***
Видимо, кто-то отправляется в армию. Оказалось, это было лучшей идеей, чем планировалось изначально — Джон подходил. Это было забавно и, возможно, многое говорило о его психике, но впервые Джон Ватсон почувствовал себя спокойно, когда пошёл на войну. В эскадроне у него всё складывалось хорошо, и даже слова казались более обнадёживающими. Они стали постыдным наслаждением Джона под палящим солнцем Афганистана, в сухой, безводной пустыне, где подобные удовольствия редки. Он лежал ночью без сна, проходясь по файлам, организовывая и перекладывая их: по датам, по темам, в алфавитном порядке, от наиболее любимых (у осьминога три сердца, следовательно я могу предположить, если ему разобьют сердце, будут ещё два запасных) до наименее (антология Виктора Тревора). Новые слова, что он получал с большей регулярностью и большей связностью, почти как в самом начале, поддерживали остроту ума, давали пищу для размышлений и, что странно, смысл жить. В конце концов, если его подстрелят, он не хочет знать, что скажет голос. Шолто появился во время его второго назначения и обозначил начало первых продолжительных отношений. А затем, конечно, всё пошло к чёрту. Всё разрушается временем. Шолто принимает новобранцев в 23:00. Всего лишь протокол, ничего необычного, но тем не менее опасно. В 21:30 Джон просыпается от его осторожного шёпота: — Джон. Джон, проснись, — глаза Джона распахиваются, в темноте зрение нечёткое, но достаточное, чтобы разглядеть склонившееся над ним лицо любовника. — Привет, Джеймс, — он говорит, используя первое имя Шолто, что, как он знает, заставляет того краснеть. — Разве ты не принимаешь новичков? — Нет, только в 23:00. У нас есть время, — звучит в ответ, хрипло и низко, и он всё ещё наклоняется прямо над Джоном, так что тот приподнимается и зарывается рукой в волосы Шолто, резко соединяя их губы, а затем опрокидывает Шолто на спину, прижимая его к слишком узкой армейской койке. — Правда? Тогда мы найдём им применение.***
Что они и сделали. И всё должно было быть хорошо. За исключением того, что после они уснули. За исключением того, что они не проснулись до 23:30, и Шолто с рекрутами не убрались до 23:45 и после тоже. Хорошо. Джону не хотелось думать о том, что произошло после. Шолто ещё жив, но едва. Все новобранцы мертвы. И когда всё рухнет, правда, только вопрос времени. Если бы Шолто вывел рекрутов в 23:00, вместо того чтобы ворковать с невысоким мускулистым золотоволосым блондином, Шолто с ректутами не столкнулись бы с тем, с чем столкнулись, и в итоге бы выбрались. Новобранцы бы выжили. После этого Шолто с ним не говорил. Не то чтобы он вообще мог говорить первые полгода после инцидента, но не было попыток ни одним из способов, которыми мы все контактируем. Часть Джона хотела написать ему письмо, но он не знал, что скажет. Он был почти благодарен Шолто за то, что тот не пишет ему, потому что не знал, что бы хотел услышать. Он не хотел, чтобы Шолто ненавидел его, но по той же причине не хотел слышать от Шолто, что это не вина Джона, то, что произошло. Потому что в мыслях Джона он всегда будет. Так что он сохранил последнее воспоминание о Шолто как о любви, а не о последствиях.***
С уходом Шолто, слова стали единственным утешением Джона посреди неразбавленного, чистейшего адреналина войны.
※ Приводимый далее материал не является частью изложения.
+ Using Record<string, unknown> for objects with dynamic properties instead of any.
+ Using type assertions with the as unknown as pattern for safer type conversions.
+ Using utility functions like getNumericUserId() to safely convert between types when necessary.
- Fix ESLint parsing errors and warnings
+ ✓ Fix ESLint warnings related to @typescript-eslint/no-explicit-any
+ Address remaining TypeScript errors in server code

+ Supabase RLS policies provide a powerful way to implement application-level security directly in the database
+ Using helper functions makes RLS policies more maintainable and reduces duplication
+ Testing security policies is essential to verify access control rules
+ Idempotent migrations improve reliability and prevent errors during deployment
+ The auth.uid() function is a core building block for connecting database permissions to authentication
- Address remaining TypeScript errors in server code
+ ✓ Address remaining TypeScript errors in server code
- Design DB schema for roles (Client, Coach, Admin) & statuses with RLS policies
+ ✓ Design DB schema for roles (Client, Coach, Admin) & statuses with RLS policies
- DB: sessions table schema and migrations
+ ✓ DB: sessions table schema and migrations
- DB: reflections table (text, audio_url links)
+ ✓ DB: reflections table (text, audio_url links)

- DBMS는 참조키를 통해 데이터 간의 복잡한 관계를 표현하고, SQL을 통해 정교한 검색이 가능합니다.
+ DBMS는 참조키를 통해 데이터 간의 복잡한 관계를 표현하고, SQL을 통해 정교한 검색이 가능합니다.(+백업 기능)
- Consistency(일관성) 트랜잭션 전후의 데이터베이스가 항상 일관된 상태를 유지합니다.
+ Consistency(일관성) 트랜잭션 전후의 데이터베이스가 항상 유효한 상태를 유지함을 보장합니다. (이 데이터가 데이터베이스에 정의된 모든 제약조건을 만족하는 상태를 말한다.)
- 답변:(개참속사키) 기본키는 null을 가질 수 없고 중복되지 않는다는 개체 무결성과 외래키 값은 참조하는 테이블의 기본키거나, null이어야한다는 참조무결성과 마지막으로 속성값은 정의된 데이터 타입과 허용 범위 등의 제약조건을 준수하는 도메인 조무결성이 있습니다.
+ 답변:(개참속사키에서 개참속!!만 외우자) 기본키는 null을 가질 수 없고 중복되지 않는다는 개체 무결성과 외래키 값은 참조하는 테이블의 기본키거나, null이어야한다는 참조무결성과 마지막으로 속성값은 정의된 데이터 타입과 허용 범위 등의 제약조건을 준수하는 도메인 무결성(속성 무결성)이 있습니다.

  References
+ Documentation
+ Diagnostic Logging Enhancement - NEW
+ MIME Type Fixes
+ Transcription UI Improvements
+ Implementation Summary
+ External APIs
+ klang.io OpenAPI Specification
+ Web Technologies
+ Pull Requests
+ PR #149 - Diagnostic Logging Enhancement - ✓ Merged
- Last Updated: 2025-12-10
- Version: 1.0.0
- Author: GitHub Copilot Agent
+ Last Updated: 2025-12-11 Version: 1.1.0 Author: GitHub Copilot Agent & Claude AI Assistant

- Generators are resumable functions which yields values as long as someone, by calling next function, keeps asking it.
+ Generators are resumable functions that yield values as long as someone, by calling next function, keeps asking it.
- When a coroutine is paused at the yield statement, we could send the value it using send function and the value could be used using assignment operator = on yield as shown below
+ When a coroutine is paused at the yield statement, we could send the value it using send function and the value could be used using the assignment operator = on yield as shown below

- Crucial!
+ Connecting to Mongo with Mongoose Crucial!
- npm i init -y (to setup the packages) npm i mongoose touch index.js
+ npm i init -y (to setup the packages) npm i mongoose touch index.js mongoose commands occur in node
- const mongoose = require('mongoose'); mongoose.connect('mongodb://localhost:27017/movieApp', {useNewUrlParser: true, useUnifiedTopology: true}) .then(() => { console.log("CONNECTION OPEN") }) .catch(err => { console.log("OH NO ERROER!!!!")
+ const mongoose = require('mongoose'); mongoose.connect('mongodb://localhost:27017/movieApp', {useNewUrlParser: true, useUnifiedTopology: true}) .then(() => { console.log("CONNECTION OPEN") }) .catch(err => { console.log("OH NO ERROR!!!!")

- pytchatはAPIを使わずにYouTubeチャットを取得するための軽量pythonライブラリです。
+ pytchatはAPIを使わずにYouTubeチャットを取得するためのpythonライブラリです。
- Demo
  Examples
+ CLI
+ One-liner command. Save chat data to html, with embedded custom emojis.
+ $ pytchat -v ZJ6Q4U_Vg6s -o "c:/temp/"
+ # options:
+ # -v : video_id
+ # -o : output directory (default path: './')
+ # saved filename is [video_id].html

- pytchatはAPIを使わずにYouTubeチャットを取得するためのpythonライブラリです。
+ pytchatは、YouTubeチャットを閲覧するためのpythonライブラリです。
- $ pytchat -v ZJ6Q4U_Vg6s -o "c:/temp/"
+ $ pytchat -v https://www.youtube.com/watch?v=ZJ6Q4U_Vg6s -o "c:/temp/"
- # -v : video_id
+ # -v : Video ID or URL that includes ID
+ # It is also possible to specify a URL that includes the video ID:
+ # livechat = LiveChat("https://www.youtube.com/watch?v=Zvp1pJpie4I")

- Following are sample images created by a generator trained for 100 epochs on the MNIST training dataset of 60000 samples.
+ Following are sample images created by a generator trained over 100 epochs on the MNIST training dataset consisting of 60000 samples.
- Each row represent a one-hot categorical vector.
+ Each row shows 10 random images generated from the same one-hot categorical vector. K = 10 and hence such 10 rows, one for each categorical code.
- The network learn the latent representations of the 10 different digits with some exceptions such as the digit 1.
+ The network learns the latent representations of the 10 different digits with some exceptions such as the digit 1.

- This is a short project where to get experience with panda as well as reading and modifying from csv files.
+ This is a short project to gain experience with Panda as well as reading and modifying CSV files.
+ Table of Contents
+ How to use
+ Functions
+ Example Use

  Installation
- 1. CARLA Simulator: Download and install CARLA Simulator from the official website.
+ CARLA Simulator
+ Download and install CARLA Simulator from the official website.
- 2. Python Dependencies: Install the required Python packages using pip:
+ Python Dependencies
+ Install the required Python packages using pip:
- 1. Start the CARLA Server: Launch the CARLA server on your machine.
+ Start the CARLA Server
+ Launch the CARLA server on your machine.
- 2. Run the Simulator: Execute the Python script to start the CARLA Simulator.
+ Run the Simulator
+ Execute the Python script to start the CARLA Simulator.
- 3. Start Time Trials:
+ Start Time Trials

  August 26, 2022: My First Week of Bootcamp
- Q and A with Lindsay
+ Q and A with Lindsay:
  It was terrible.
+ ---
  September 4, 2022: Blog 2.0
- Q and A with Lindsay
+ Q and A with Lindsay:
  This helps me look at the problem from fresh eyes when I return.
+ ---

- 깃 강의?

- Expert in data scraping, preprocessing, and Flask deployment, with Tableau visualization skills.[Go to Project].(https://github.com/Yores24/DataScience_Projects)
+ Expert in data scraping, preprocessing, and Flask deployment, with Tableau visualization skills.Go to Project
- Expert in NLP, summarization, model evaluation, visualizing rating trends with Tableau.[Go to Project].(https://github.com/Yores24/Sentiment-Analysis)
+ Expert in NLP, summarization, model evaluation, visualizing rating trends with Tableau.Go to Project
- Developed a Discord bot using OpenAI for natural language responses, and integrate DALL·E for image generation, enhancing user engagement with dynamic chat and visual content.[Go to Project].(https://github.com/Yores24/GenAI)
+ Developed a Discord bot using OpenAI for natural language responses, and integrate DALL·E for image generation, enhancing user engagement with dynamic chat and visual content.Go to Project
Он больше не был уверен, хочет ли быть подстреленным, отправиться домой или хочет просто остаться здесь, в этом маленьком пузыре, далёком от остального мира. В итоге, выбор был сделан за него. Он не помнит пули, прошившей его, он помнит, как подталкивал человека перед собой, чтобы другого солдата не ранили. Он приходит в себя под ослепляющими флуоресцентными больничными лампами и накопившимися словами. Он обрабатывает их медленно, пока восстанавливается прикованный к постели, смакует и обдумывает каждое. Но даже слова не могут изменить того факта, что он очень, очень сломлен. Будь он осьминогом, по его подсчётам, у него бы осталось одно сердце. Вскоре он встречает в парке Майка Стэмфорда, по чистой случайности. И он не подозревает, что примерно через 44 часа всё изменится самым непредсказуемым образом. *они — в оригинале автор использует 'they', местоимение, которое применяют, когда пол человека неясен (также в отношении некоторых гендерквиров).